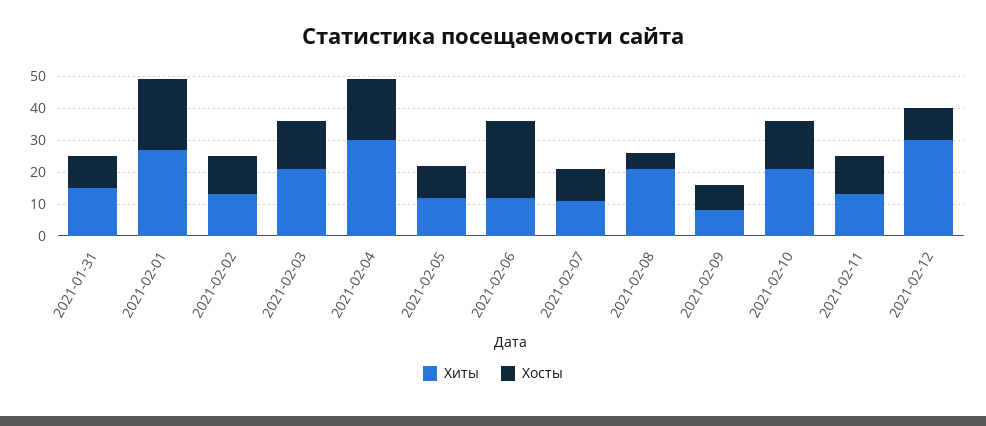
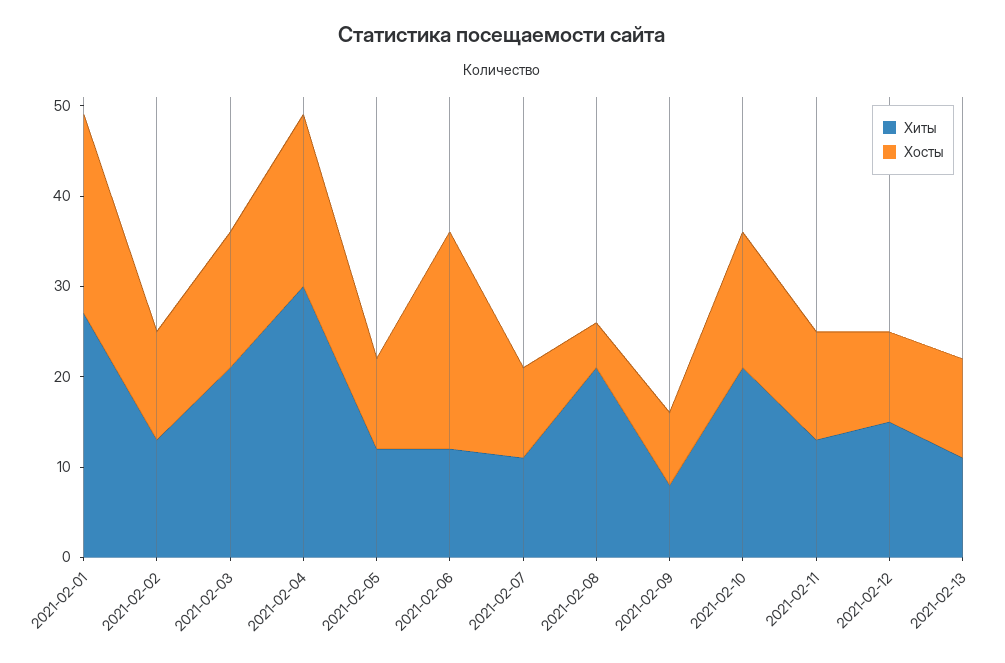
Хиты, 2021-01-31: 15 -> none
Хосты, 2021-01-31: 10 -> none
Хиты, 2021-02-12: 30 -> 15
Хиты, 2021-02-13: none -> 11
Хосты, 2021-02-13: none -> 11

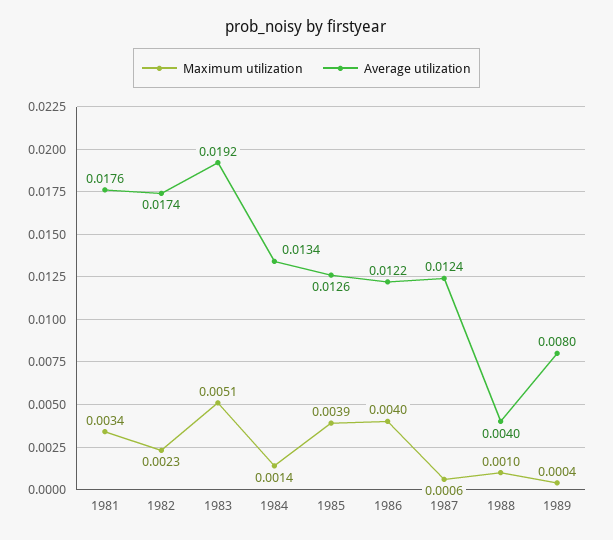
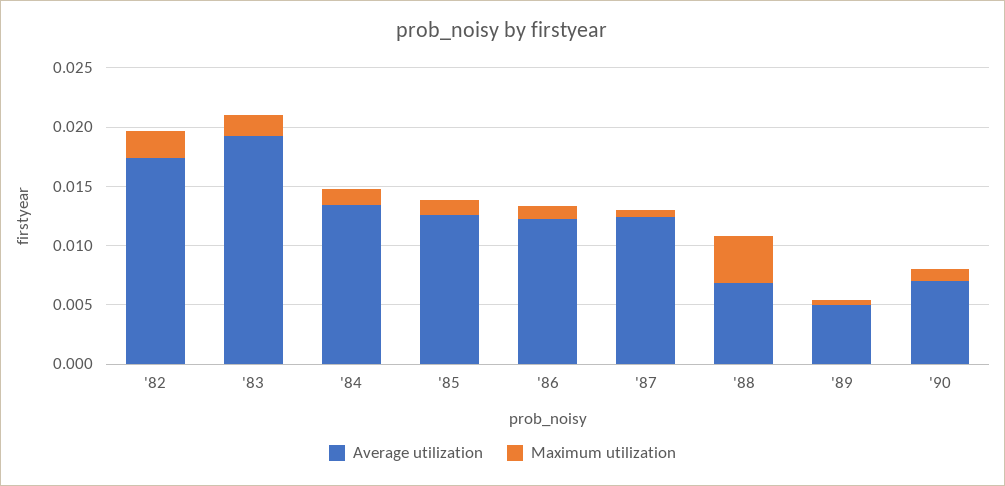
Maximum utilization, 1981: 0.0034 -> none
Average utilization, 1981: 0.0176 -> none
Maximum utilization, 1983: 0.0051 -> 0.002
Maximum utilization, 1985: 0.0039 -> 0.001
Maximum utilization, 1986: 0.004 -> 0.001
Maximum utilization, 1988: 0.001 -> 0.004
Average utilization, 1988: 0.004 -> 0.007
Average utilization, 1989: 0.008 -> 0.005
Average utilization, '90: none -> 0.007
Maximum utilization, '90: none -> 0.001

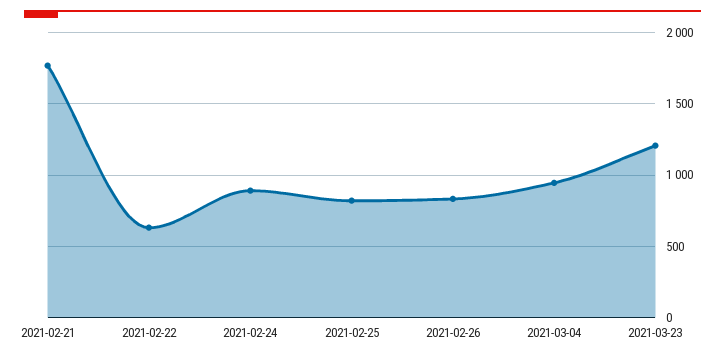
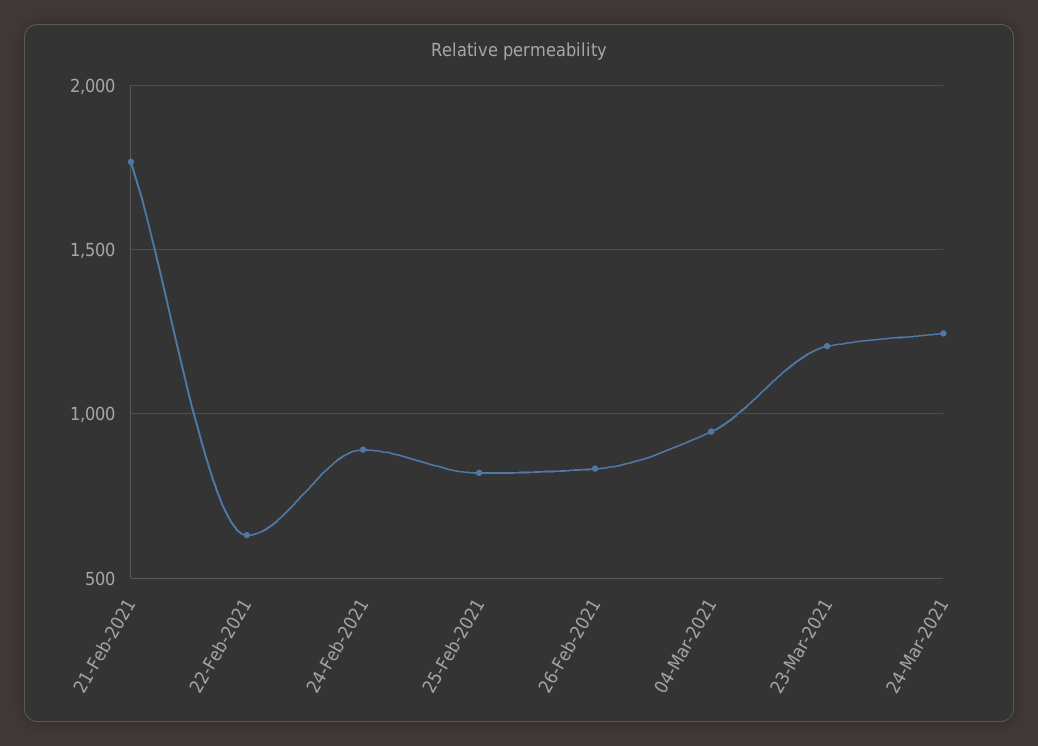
24-Mar-2021: none -> 1250

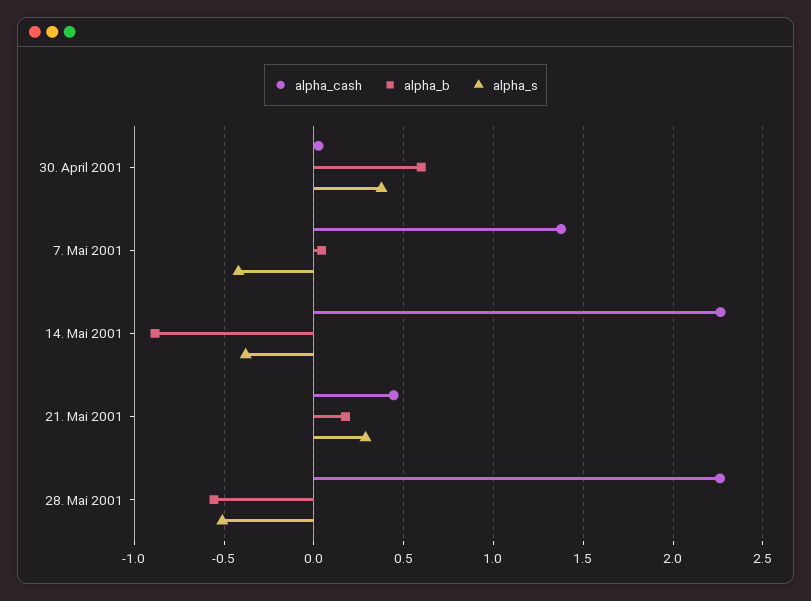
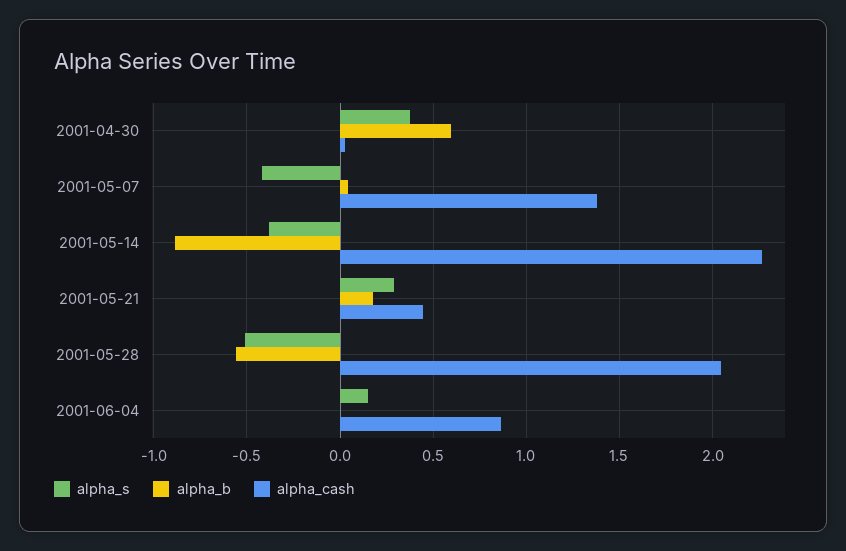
alpha_cash, 28. Mai 2001: 2.25 -> 2.05
alpha_s, 2001-06-04: none -> 0.15
alpha_b, 2001-06-04: none -> 0
alpha_cash, 2001-06-04: none -> 0.85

--- Exercise details ---
Every line above that carries the string "Хиты" should be copied.

--- Result ---
Хиты, 2021-01-31: 15 -> none
Хиты, 2021-02-12: 30 -> 15
Хиты, 2021-02-13: none -> 11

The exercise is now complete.